Exercise description.
Reproduce the entries exactly, but keep the pictures out of the copy.
● ● ● ●
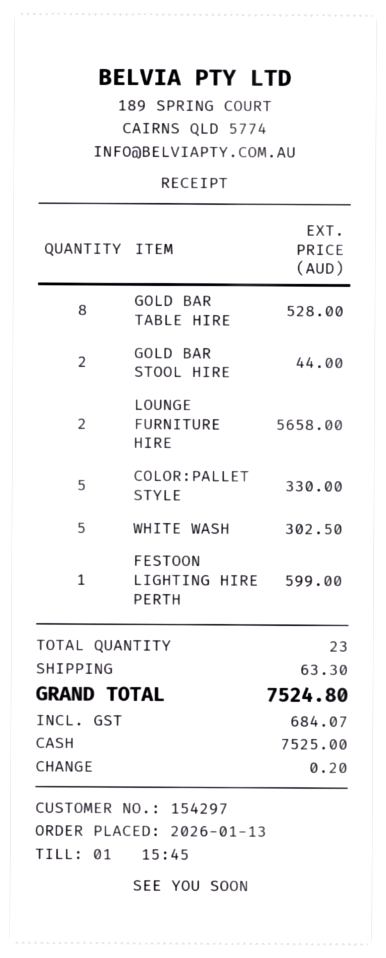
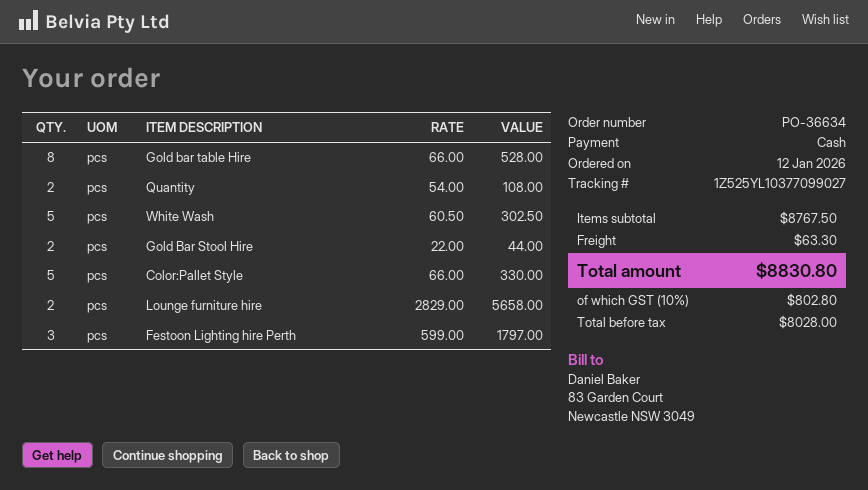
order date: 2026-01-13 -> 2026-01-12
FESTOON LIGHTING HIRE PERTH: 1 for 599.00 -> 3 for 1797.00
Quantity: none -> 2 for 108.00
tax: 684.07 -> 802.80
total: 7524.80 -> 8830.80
● ● ● ●
Answer box.
order date: 2026-01-13 -> 2026-01-12
FESTOON LIGHTING HIRE PERTH: 1 for 599.00 -> 3 for 1797.00
Quantity: none -> 2 for 108.00
tax: 684.07 -> 802.80
total: 7524.80 -> 8830.80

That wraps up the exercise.